Healthcare systems reform through activity focus
Konferensbidrag (offentliggjort, men ej förlagsutgivet), 2018
Department of Technology Management and Economics
Chalmers University of Technology
Abstract (Intended for oral presentation)
Healthcare systems and particularly the large hospitals need reformation, but there is obviously a lack of good ideas. The professions, the unions as well as the politicians seems to believe that the only solution is to employ more staff. We have seen the effect of that solution: the capacity has increased a little while the cost has increased a lot, i.e. productivity has decreased.
The management philosophies borrowed from other fields have largely failed to deliver the promised improvements.
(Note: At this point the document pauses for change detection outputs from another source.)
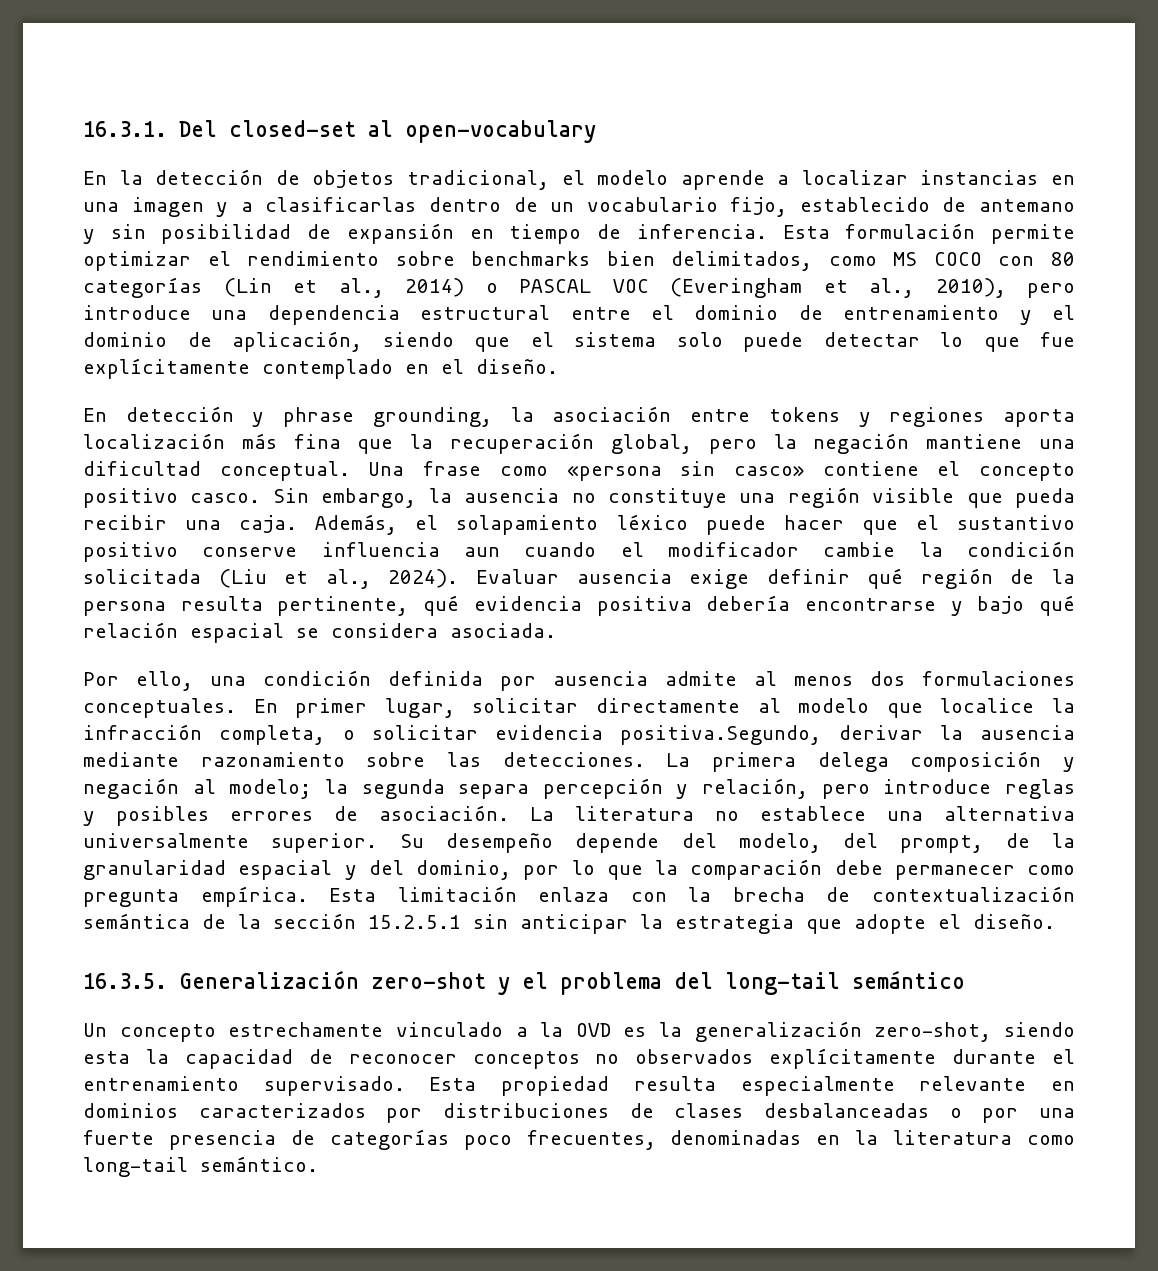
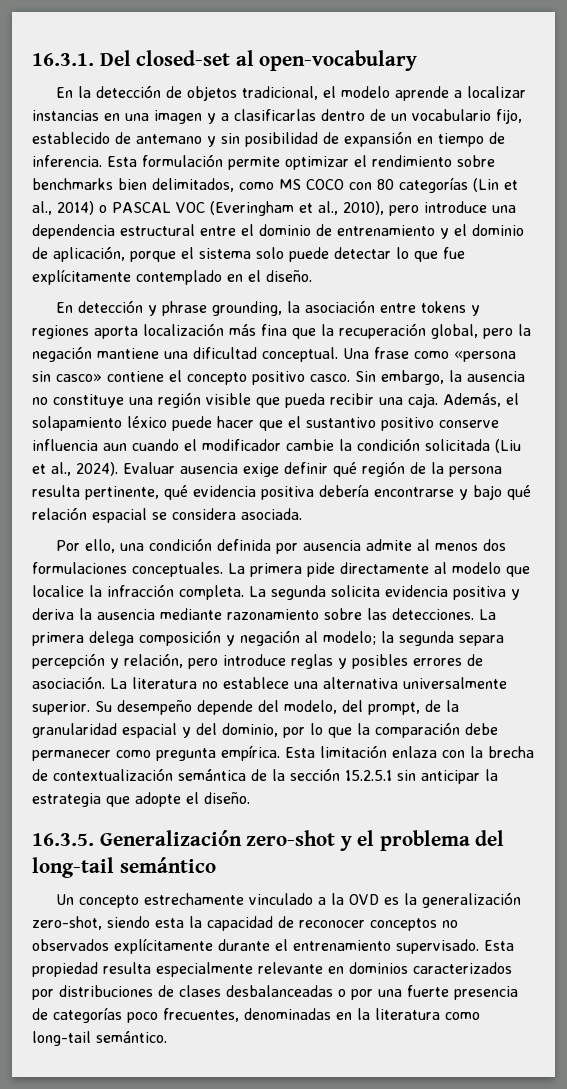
- Esta formulación permite optimizar el rendimiento sobre benchmarks bien delimitados, como MS COCO con 80 categorías (Lin et al., 2014) o PASCAL VOC (Everingham et al., 2010), pero introduce una dependencia estructural entre el dominio de entrenamiento y el dominio de aplicación, siendo que el sistema solo puede detectar lo que fue explícitamente contemplado en el diseño.
+ Esta formulación permite optimizar el rendimiento sobre benchmarks bien delimitados, como MS COCO con 80 categorías (Lin et al., 2014) o PASCAL VOC (Everingham et al., 2010), pero introduce una dependencia estructural entre el dominio de entrenamiento y el dominio de aplicación, porque el sistema solo puede detectar lo que fue explícitamente contemplado en el diseño.
- En primer lugar, solicitar directamente al modelo que localice la infracción completa, o solicitar evidencia positiva.Segundo, derivar la ausencia mediante razonamiento sobre las detecciones.
+ La primera pide directamente al modelo que localice la infracción completa. La segunda solicita evidencia positiva y deriva la ausencia mediante razonamiento sobre las detecciones.

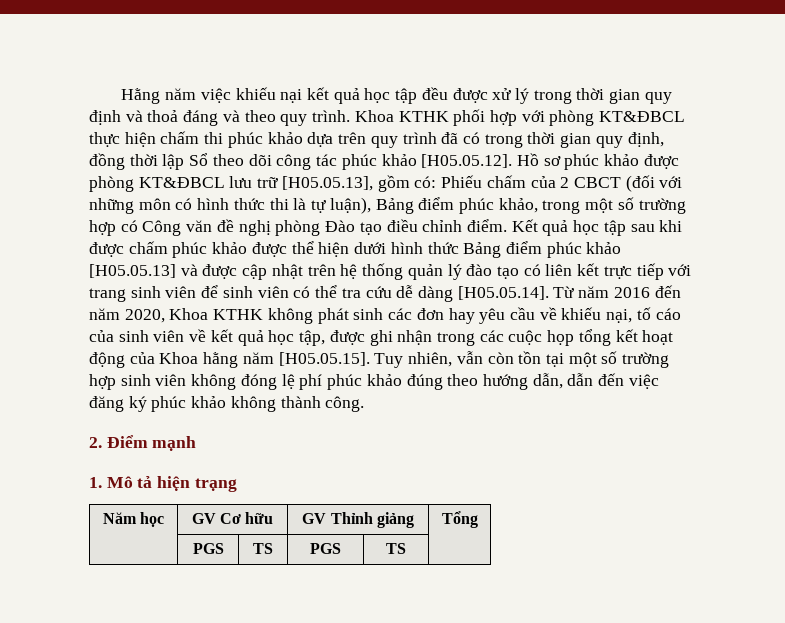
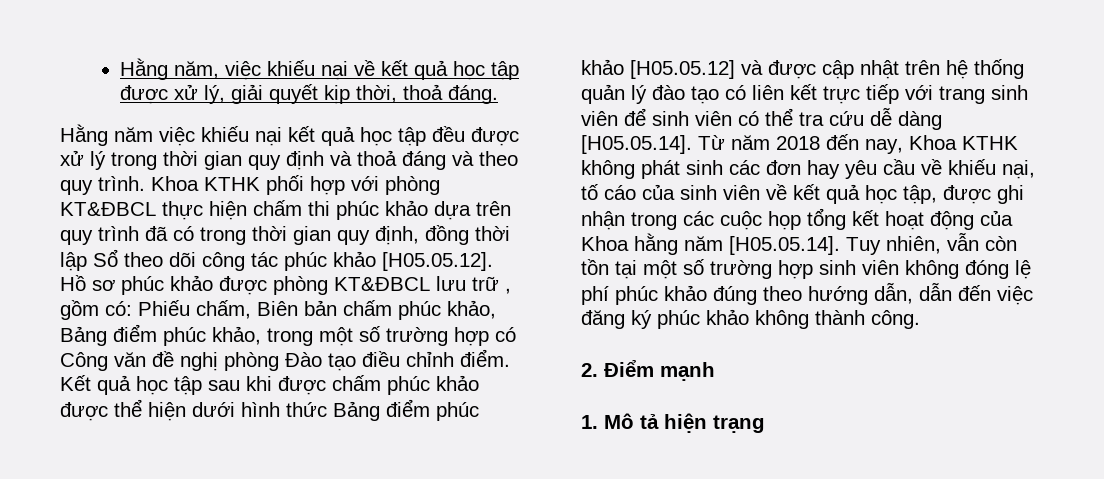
+ Hằng năm, việc khiếu nại về kết quả học tập được xử lý, giải quyết kịp thời, thoả đáng.
- Khoa KTHK phối hợp với phòng KT&ĐBCL thực hiện chấm thi phúc khảo dựa trên quy trình đã có trong thời gian quy định, đồng thời lập Sổ theo dõi công tác phúc khảo [H05.05.12]. Hồ sơ phúc khảo được phòng KT&ĐBCL lưu trữ [H05.05.13], gồm có:
+ Khoa KTHK phối hợp với phòng KT&ĐBCL thực hiện chấm thi phúc khảo dựa trên quy trình đã có trong thời gian quy định, đồng thời lập Sổ theo dõi công tác phúc khảo [H05.05.12]. Hồ sơ phúc khảo được phòng KT&ĐBCL lưu trữ , gồm có:
- Phiếu chấm của 2 CBCT (đối với những môn có hình thức thi là tự luận), Bảng điểm phúc khảo, trong một số trường hợp có Công văn đề nghị phòng Đào tạo điều chỉnh điểm.
+ Phiếu chấm, Biên bản chấm phúc khảo, Bảng điểm phúc khảo, trong một số trường hợp có Công văn đề nghị phòng Đào tạo điều chỉnh điểm.
- Kết quả học tập sau khi được chấm phúc khảo được thể hiện dưới hình thức Bảng điểm phúc khảo [H05.05.13] và được cập nhật trên hệ thống quản lý đào tạo có liên kết trực tiếp với trang sinh viên để sinh viên có thể tra cứu dễ dàng [H05.05.14]. Từ năm 2016 đến năm 2020, Khoa KTHK không phát sinh các đơn hay yêu cầu về khiếu nại, tố cáo của sinh viên về kết quả học tập, được ghi nhận trong các cuộc họp tổng kết hoạt động của Khoa hằng năm [H05.05.15]. Tuy nhiên, vẫn còn tồn tại một số trường hợp sinh viên không đóng lệ phí phúc khảo đúng theo hướng dẫn, dẫn đến việc đăng ký phúc khảo không thành công.
+ Kết quả học tập sau khi được chấm phúc khảo được thể hiện dưới hình thức Bảng điểm phúc khảo [H05.05.12] và được cập nhật trên hệ thống quản lý đào tạo có liên kết trực tiếp với trang sinh viên để sinh viên có thể tra cứu dễ dàng [H05.05.14]. Từ năm 2018 đến nay, Khoa KTHK không phát sinh các đơn hay yêu cầu về khiếu nại, tố cáo của sinh viên về kết quả học tập, được ghi nhận trong các cuộc họp tổng kết hoạt động của Khoa hằng năm [H05.05.14]. Tuy nhiên, vẫn còn tồn tại một số trường hợp sinh viên không đóng lệ phí phúc khảo đúng theo hướng dẫn, dẫn đến việc đăng ký phúc khảo không thành công.
- Năm học | GV Cơ hữu | GV Thỉnh giảng | Tổng
- | PGS | TS | PGS | TS |

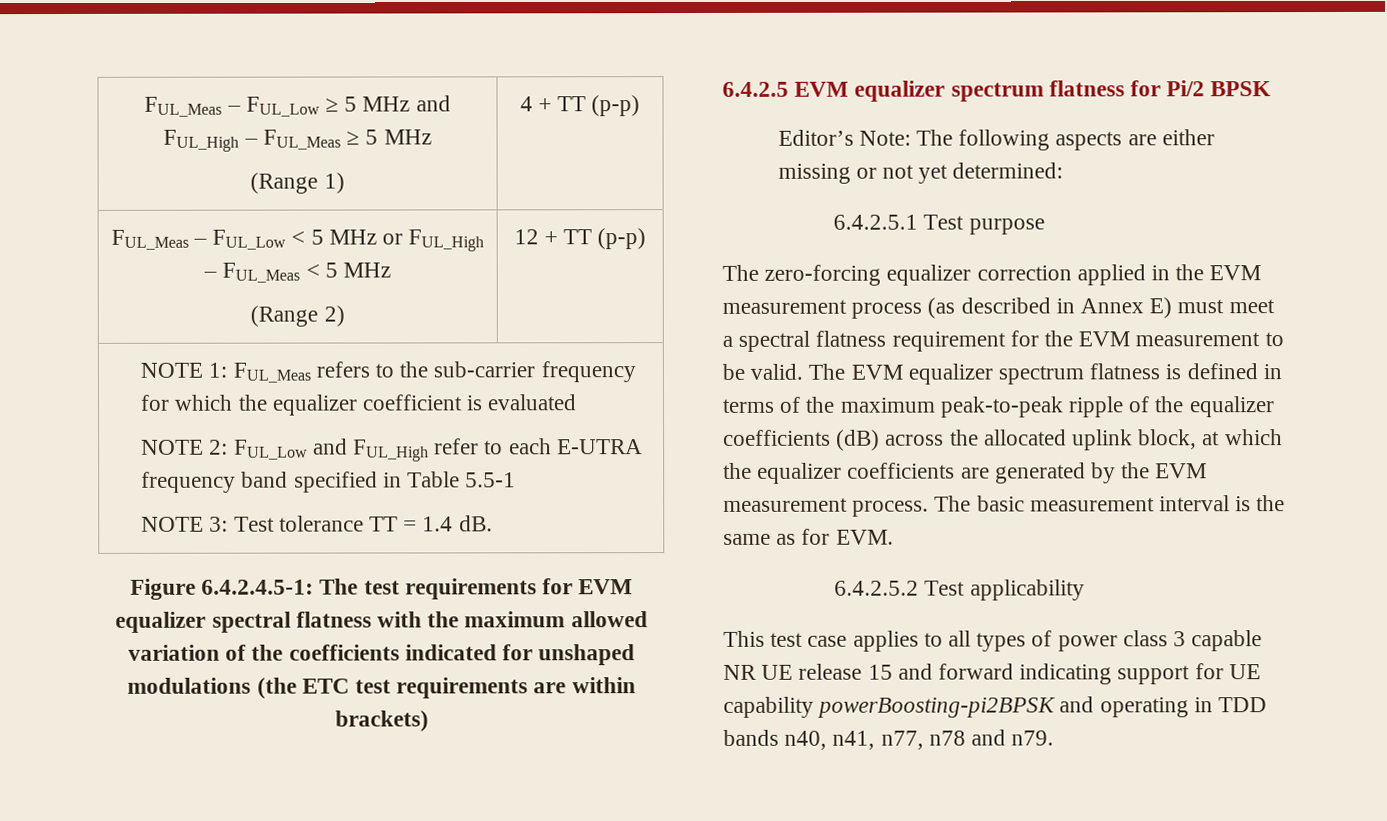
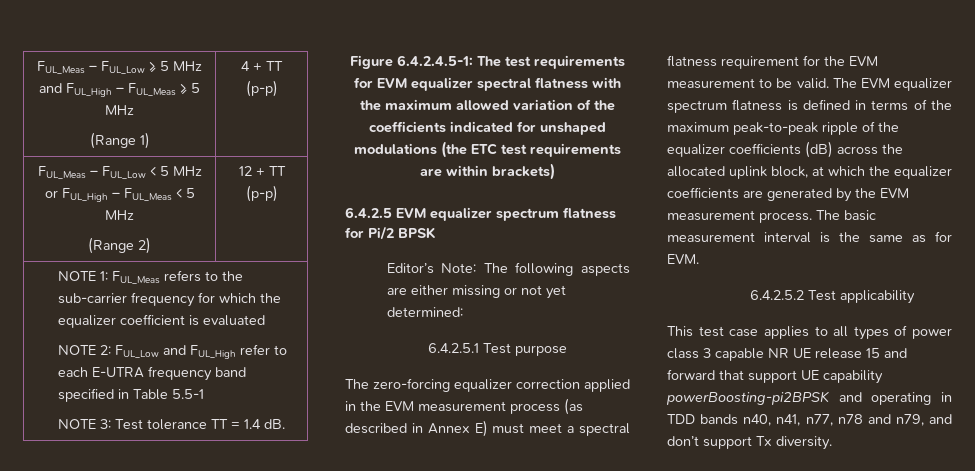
- This test case applies to all types of power class 3 capable NR UE release 15 and forward indicating support for UE capability powerBoosting-pi2BPSK and operating in TDD bands n40, n41, n77, n78 and n79.
+ This test case applies to all types of power class 3 capable NR UE release 15 and forward that support UE capability powerBoosting-pi2BPSK and operating in TDD bands n40, n41, n77, n78 and n79, and don’t support Tx diversity.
One important reason for this, which hasn’t been highlighted in the science literature, is that the fundamental building blocks for designing and improving the systems are not in place. These building blocks are the activities performed by people at the floor level.
The aim of this presentation is to conceptually explain the fundamental prerequisites to achieve a reform of the operations at large hospitals by focusing on activities, especially those activities that doesn’t involve patients.
Material and methods
The conceptual conclusions in this presentation are based on several empirical studies at large hospitals in Sweden using work study and design science methods. The basic concepts are taken from operation management theory developed in other areas of business.
Results from several studies are presented in brief, both to illustrate the improvements potentials and to illustrate promising solutions.
To focus on activities, which they are and how they are performed, is central for any operational improvement. It has been found that it is essential to differentiate between different types of activities and the most important distinction is to separate “handicraft activities” from “series production activities”.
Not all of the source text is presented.